I still left the house at the same daily appointed time. I still got into my SUV and left the garage. I was two blocks away at a traffic light on Wilshire Boulevard. Howard Stern was on my "free" radio as usual, but he was still live as opposed to the usual West Coast tape delay. He was watching his studio television. And, suddenly, the first tower collapsed. Howard's voice cracked as he described it and he sounded like he never has before. I was finally frightened.

I made an immediate and abrupt U-turn on Wilshire and headed home.

I knocked on my writing partner/roommate's bedroom and woke him up. I had never done that before. But this was unprecedented. 
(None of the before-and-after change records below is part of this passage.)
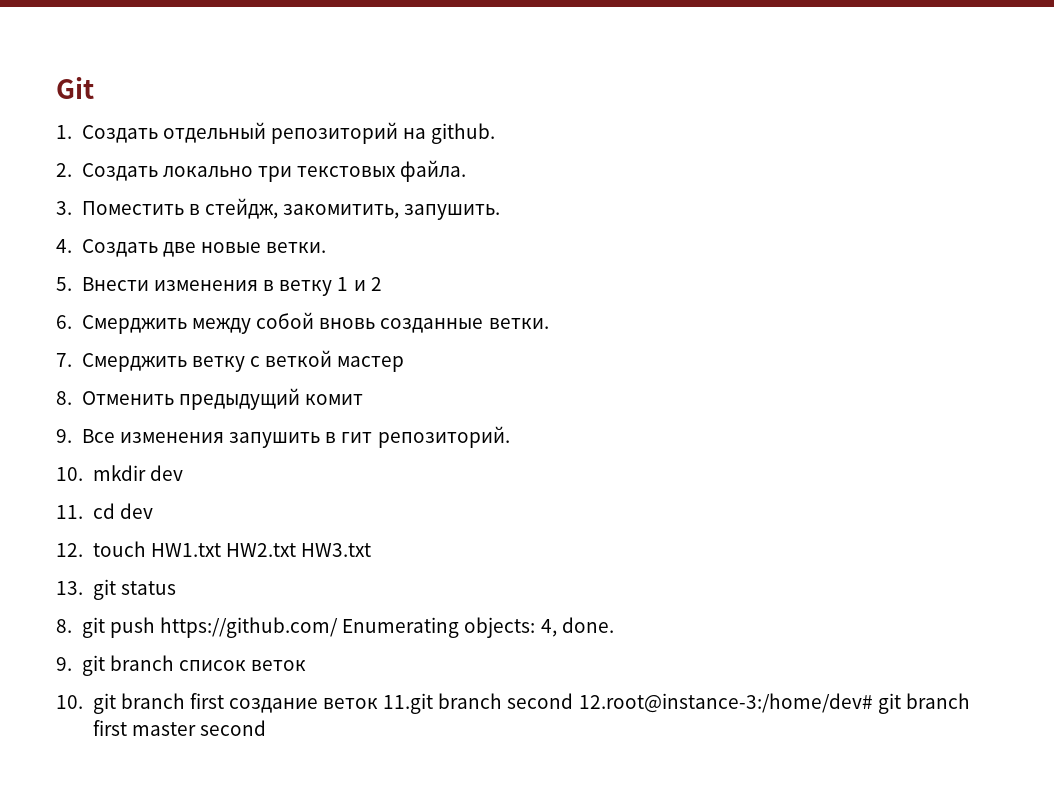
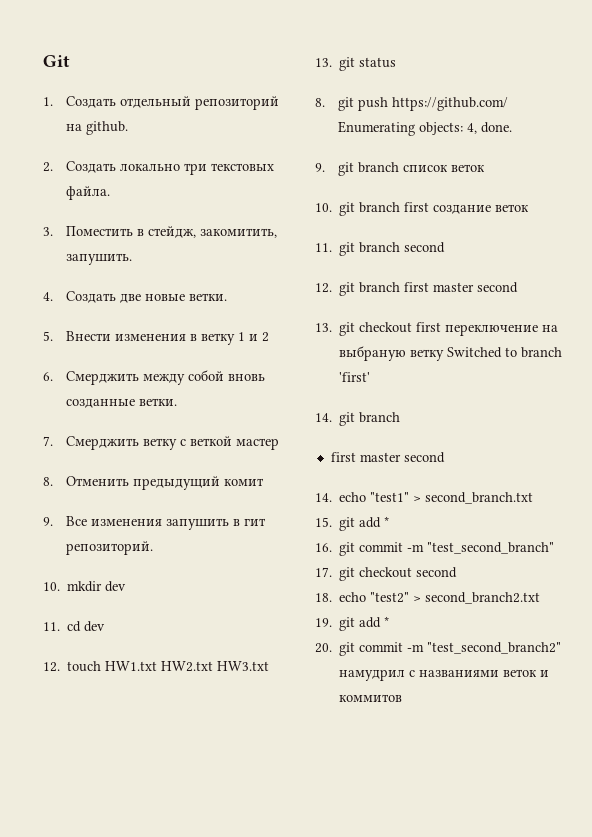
[383,693,434,714] 11.git -> [315,242,356,256] // 11. git
[578,693,873,713] 12.root@instance-3:/home/dev# -> [315,283,332,293] // 12.
(266, 728) none -> [315,322,559,336] [339,346,563,361] [339,372,371,382] [315,412,401,426] [330,452,445,463] [315,492,534,504] [315,516,390,531] [315,542,555,556] [315,567,458,581] [315,592,541,604] [315,616,390,631] [315,642,562,656] [339,669,550,681] [339,694,403,702] // 13. git checkout first переключение на выбраную ветку Switched to branch 'first' // 14. git branch // first master second // 14. echo "test1" > second_branch.txt // 15. git add * // 16. git commit -m "test_second_branch" // 17. git checkout second // 18. echo "test2" > second_branch2.txt // 19. git add * // 20. git commit -m "test_second_branch2" намудрил с названиями веток и коммитов

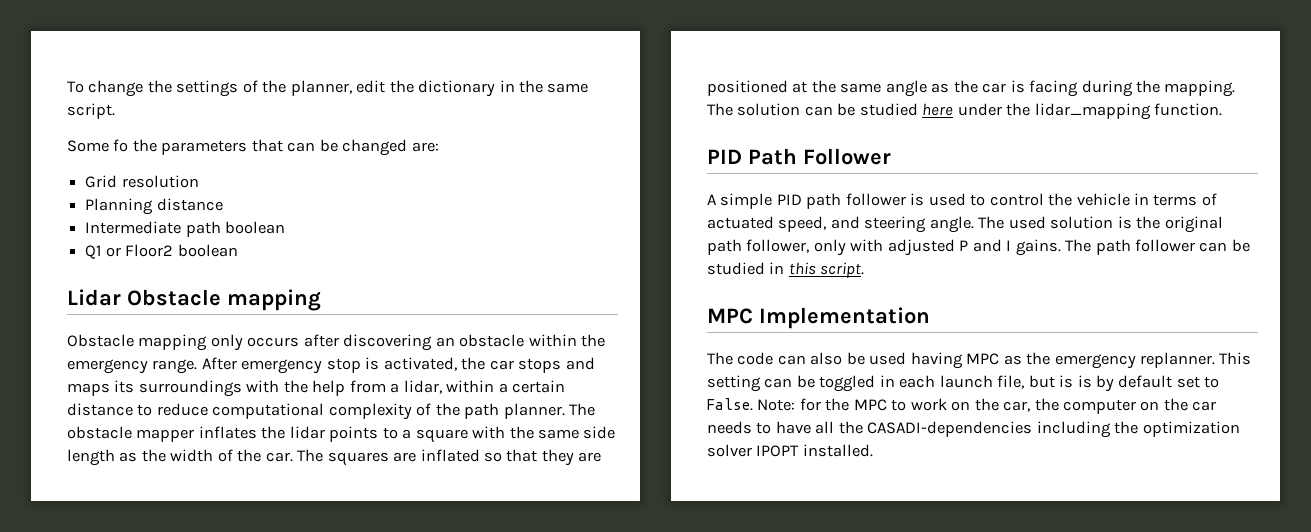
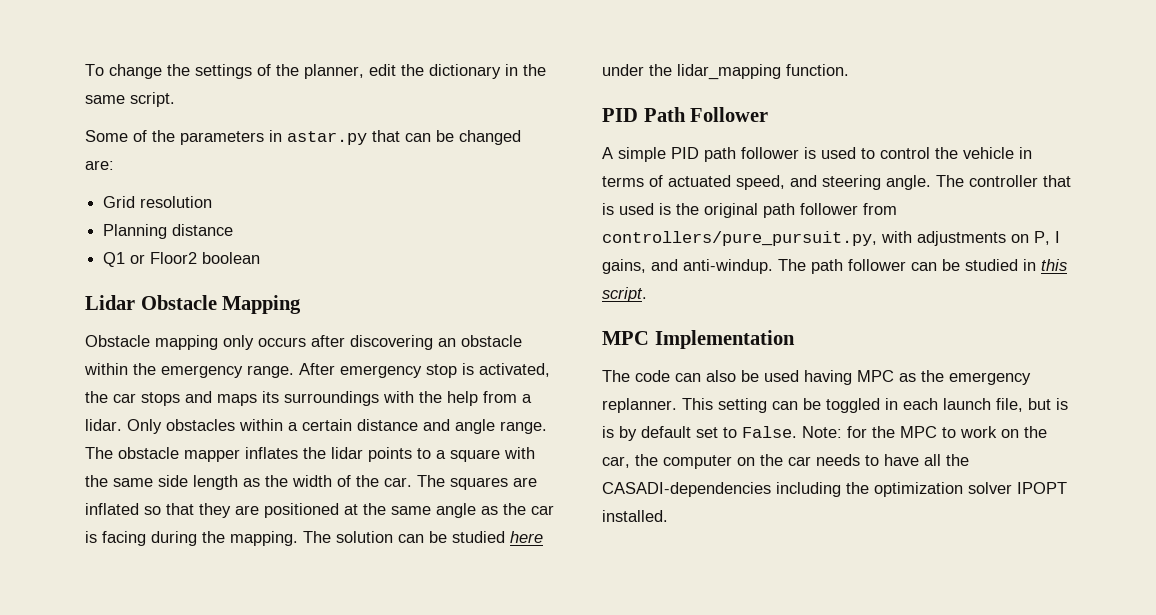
[113,139,129,152] fo -> [133,130,147,142] of
(248, 147) none -> [269,130,367,145] in astar.py
[85,221,286,237] // Intermediate path boolean -> (234, 230) none
[227,289,321,311] mapping -> [222,295,302,314] Mapping
[403,380,442,394] lidar, -> [85,419,235,434] lidar. Only obstacles
[137,403,565,420] to reduce computational complexity of the path planner. -> [423,419,547,434] and angle range.
[1008,216,1223,233] [707,239,1061,256] used solution is the original path follower, only with adjusted P and I gains. -> [969,175,1071,187] [602,203,897,218] [602,231,1060,246] [602,259,773,274] controller that is used is the original path follower from controllers/pure_pursuit.py, with adjustments on P, I gains, and anti-windup.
We popped on the television and watched. Moments later, the second tower fell. There was still a fire at the Pentagon. He thought about his family living close enough to urban chaos.  I got an urgent e-mail from a cousin that I had not heard from in about a year. She was praying that I would answer, given that she was aware of my bi-coastal existence. Scary, scary stuff in a country where democracy allegedly reigned supreme.

I decided to continue my drive to the work place.   Go figure.
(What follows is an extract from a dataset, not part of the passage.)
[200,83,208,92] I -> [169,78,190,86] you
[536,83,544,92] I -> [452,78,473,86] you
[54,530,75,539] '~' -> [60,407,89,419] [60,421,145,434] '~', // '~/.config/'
It was the calmest LA freeway day ever. While there was the usual bumper-to-bumper rush hour traffic, no one seemed to be in their customary hurry mode. Eerily quiet. And borderline pleasant.  I am sure that, inside every car, the radio was tuned to all news.

The work place was a confusing mess.   After helping to guide folks on a decision of whether or not to stay, the place was closed.  At that juncture, we didn't know what else fate had planned for America.  And where.   Like Mary Richards at WJM, I was one of the folks who turned off the lights at 1045AM.   
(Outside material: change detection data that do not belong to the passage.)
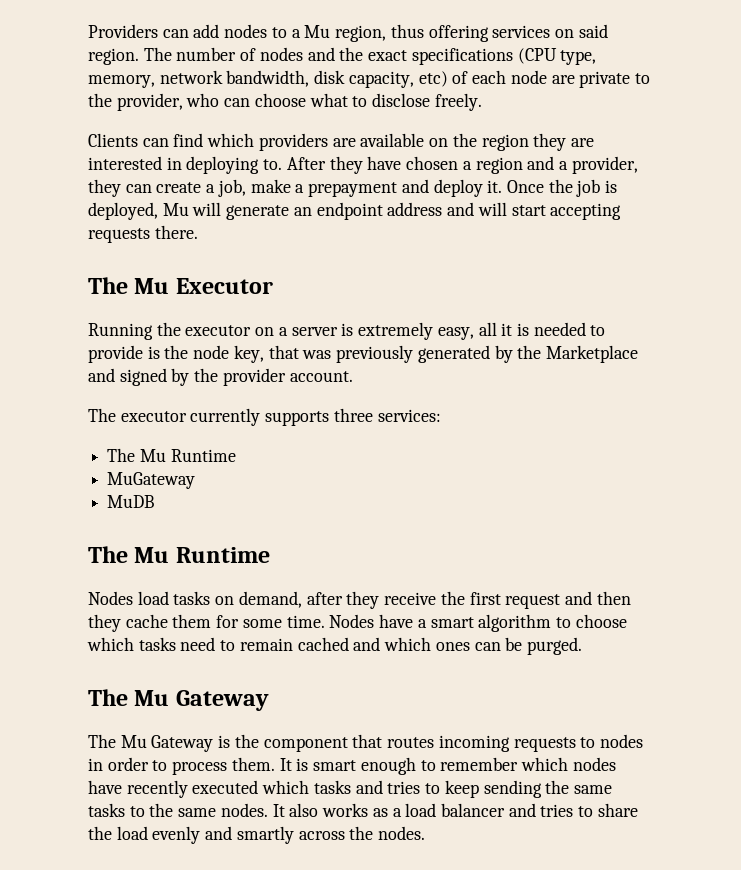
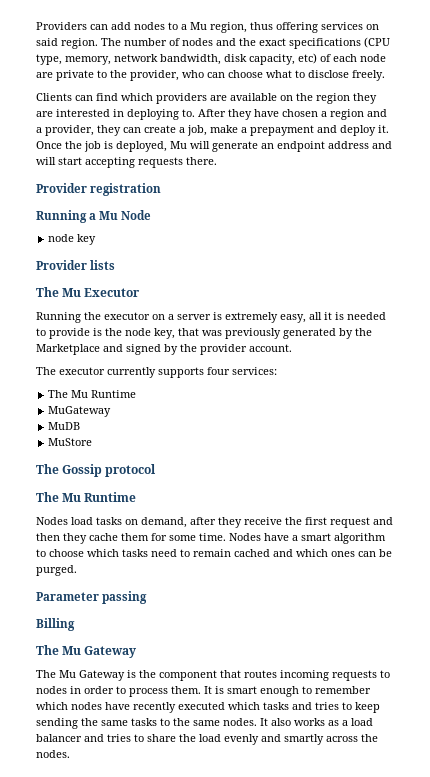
(198, 232) none -> [36,183,162,196] [36,210,152,223] [48,234,97,245] [36,260,116,270] // Provider registration // Running a Mu Node // node key // Provider lists
[333,408,373,422] three -> [207,367,230,375] four
(155, 501) none -> [48,438,93,446] [36,464,157,477] // MuStore // The Gossip protocol
(582, 646) none -> [36,591,148,604] [36,618,75,631] // Parameter passing // Billing

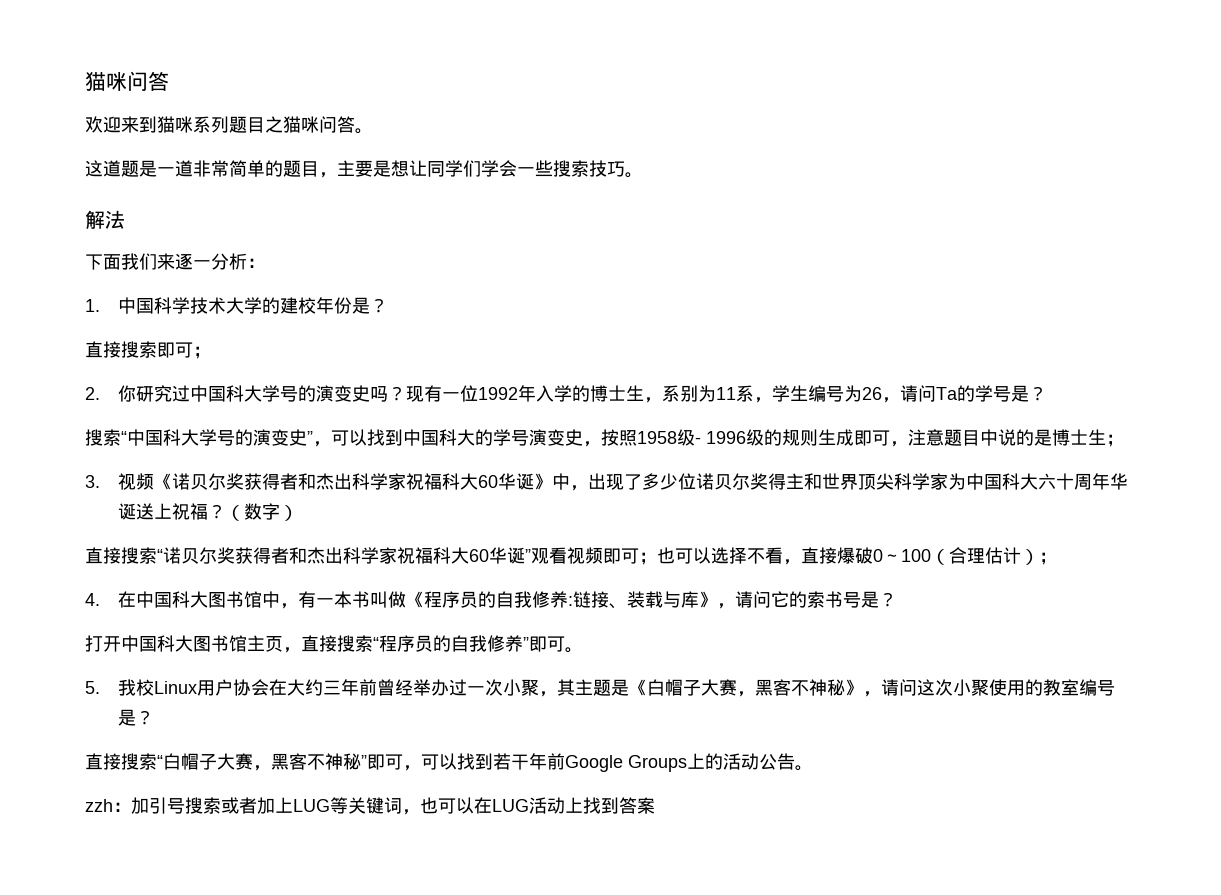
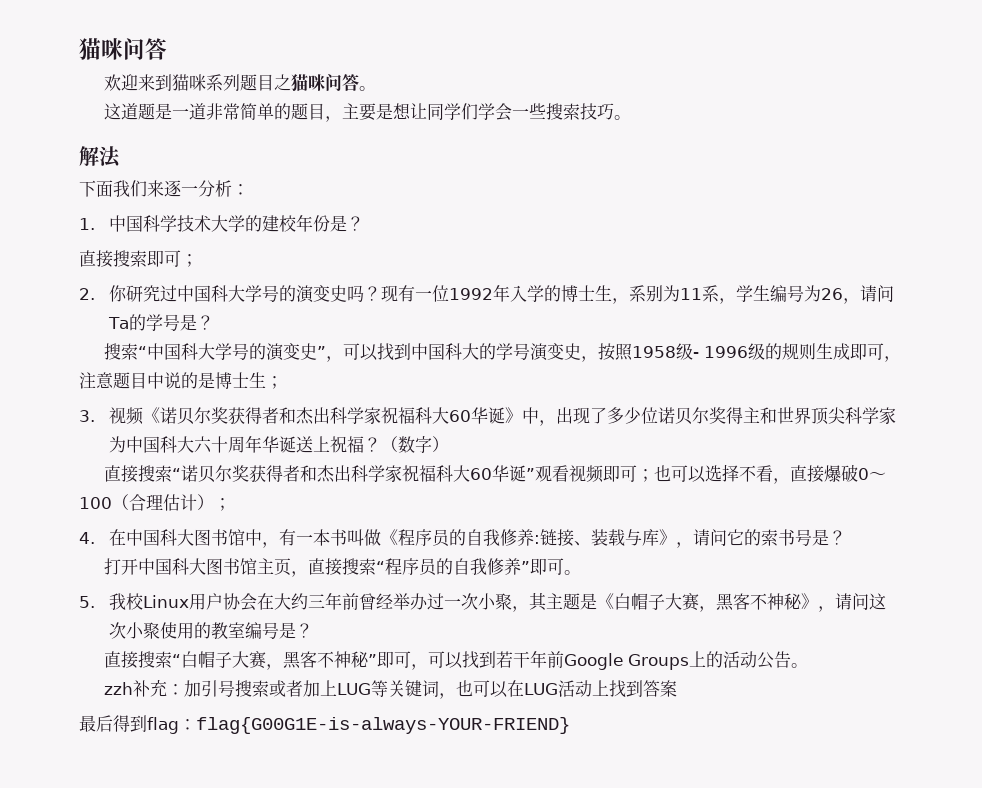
(113, 805) none -> [133,679,168,697] 补充
(655, 805) none -> [79,715,570,734] // 最后得到flag：flag{G00G1E-is-always-YOUR-FRIEND}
On the way home, I drove past my church. There were strangers walking around the parking lot. They weren't casing the joint. They were people from the neighborhood looking for some sort of a safe haven. I called my pastor and told her I would open the doors wide.  I took the American flag from the altar and put it by the front door.

I then passed the Federal Building in Westwood. I finally grasped the enormity of it all. There were soldiers all over the grounds. They were all looking to the sky with their rifles held high. They were ready to shoot at anything or everything.

Like most Americans that day, I consumed a lot of visual memories on television. By 530PM, the immense tension had created an appetite. My roommate and I decided to venture out for food. Wilshire Boulevard, which is usually a speedway at that hour, was empty. You could shoot a cannon down the block and not hit anybody. All of a sudden, it was like Christmas Eve. There were no restaurants open. For once, people were staying home and having a cherished dinner with their loved ones.

The only eatery open happened to be the delicatessen/restaurant, Nate N Al's, in Beverly Hills. Regardless of what was transpiring on the other coast, there would be people who would not be denied their brisket with gravy. Inside, we would have our most surreal moment of a day that was filled with a thousand of them. In the booth beside us, we found Rodney Dangerfield. Sitting in his pajamas. With the worst case of bed head known to man.

I remember this all with fresh sadness. It is just one story of 200 million others that lived through that experience.

And, unfortunately, there are another 3,000 or so stories that were never quite finished.

A week later, I was on one of the first American Airlines flights out of LAX.  I got upgraded to first class and, frankly, there was room for about six or seven friends if I wanted to bring them along.  There were only about five folks up in the fancy seats.  One was actor Timothy Busfield from "Thirtysomething" and "The West Wing."  We were all strangers as is usually the case on an airplane.

That day, we chatted like longtime pals.  If Facebook had been popular back then, we would be "friends."

Approaching Newark Airport, the day was way too overcast for us to see anything.  My very first image came the next ultra-sunny day as I crossed 6th Avenue at 50th Street.  I looked south.

Smoke.  Nothing but.  Over a week later.

I stared long and hard.  

I still do.   I have not visited the new memorial down there.   I want to.

But, at the same time, I don't.

Dinner last night:  Sausage and peppers at Carlo's on Tuckahoe Road.